EDITOR’S NOTE: Your observation is why we get a little irritated with lazy aldermen and City staffers whose automatic default response to any difficult policy or procedural question is to ask or state what other suburbs are doing – as if any of them are governing particularly successfully or well.
Why is the mayor getting all the credit? I realize you are a supporter of his and that he’s done a better job than Frimark, but last time I checked there were 7 (now 6) aldermen who are the ones actually making the tough decisions resulting in changes, not the mayor.
EDITOR’S NOTE: No, most of those aldermen have consistently avoided making “the tough decisions” – which is why Schmidt has had to veto their “easy” decisions and then hope that he can get the 3-vote minority support needed to sustain his vetoes.

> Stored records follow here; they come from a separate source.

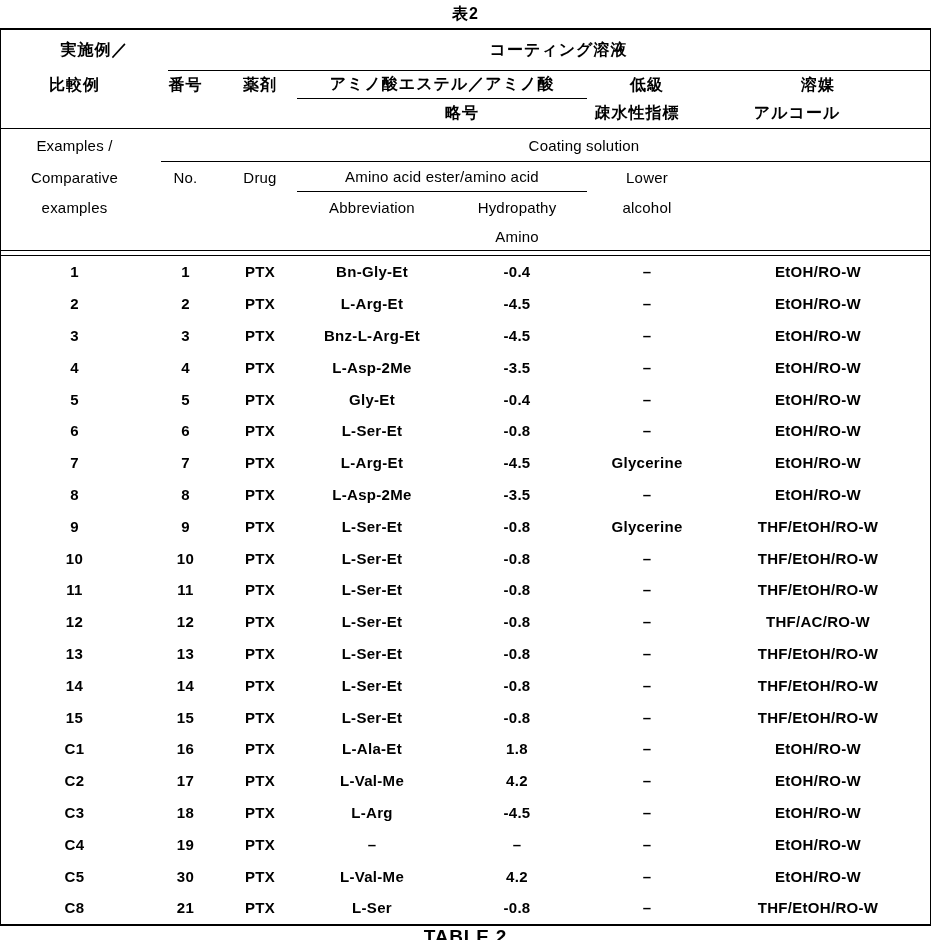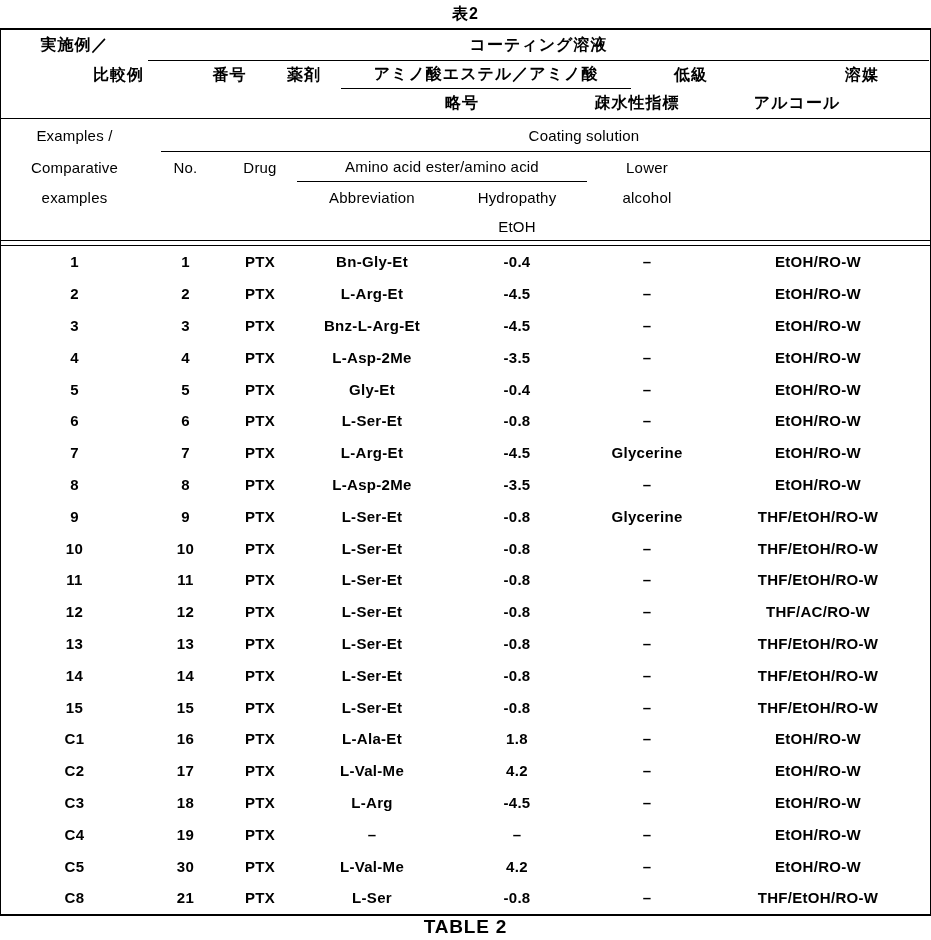"実施例／" .jrow1 { height: 31px -> 41px; margin-left: none -> 20px }
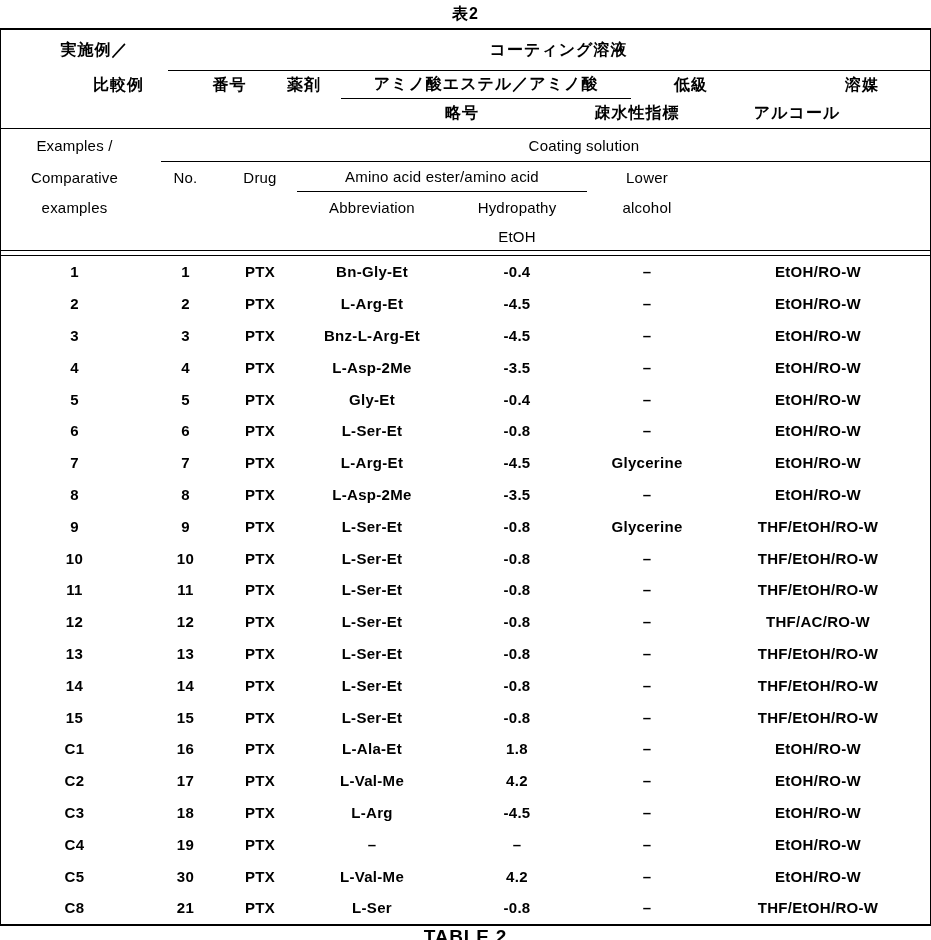"比較例" .jrow2 { margin-left: 44px -> none }
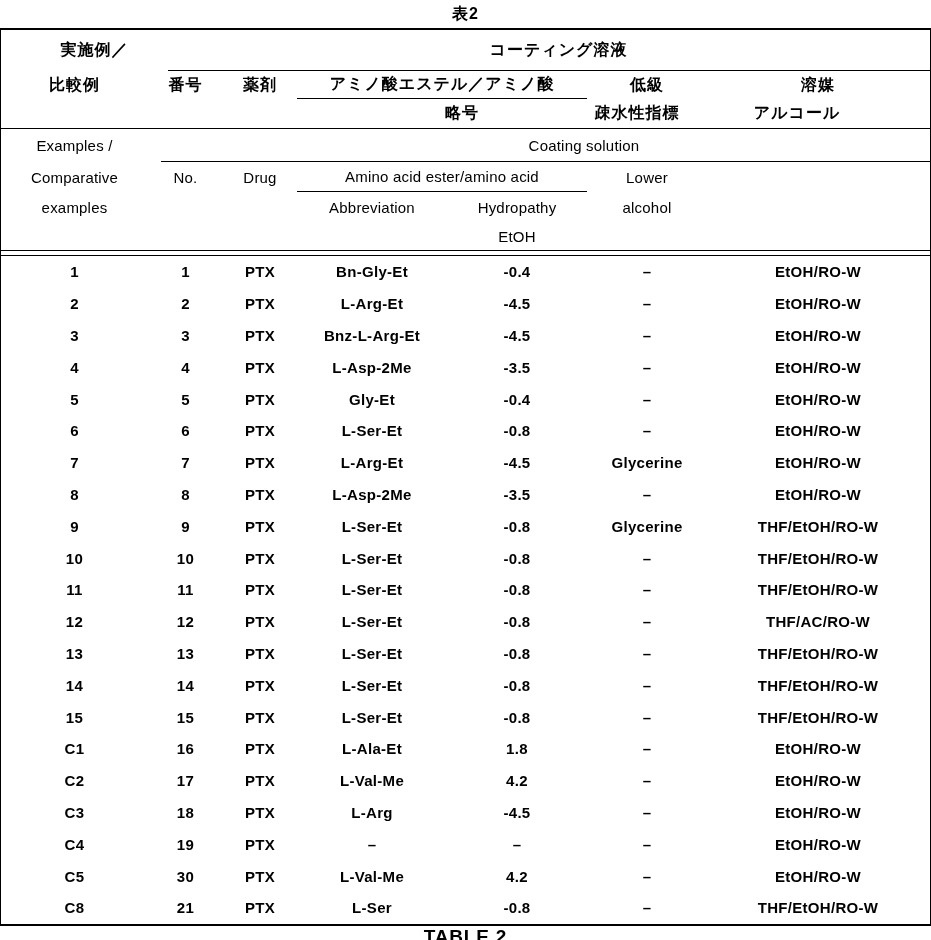"EtOH" div.c { text: EtOH -> Amino }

As we said in this post, it’s not an optimal way to govern, but it is what the law provides; and it’s the best we can hope for with the current Council – which is a big improvement over its predecessor, especially now that Bernick has hung up his spikes.
In watching the video from 5/7, I was surprised to see the mayor, who’s historically been extremely supportive of the WFs project, back pedaling a bit with a room full of NIMBY residents. Was he just playing to the audience or is he now changing his mind on supporting this project?
EDITOR’S NOTE: Chapter and verse, please, because we didn’t see or hear any “back pedaling” Monday night and can’t imagine the tape revealing anything different.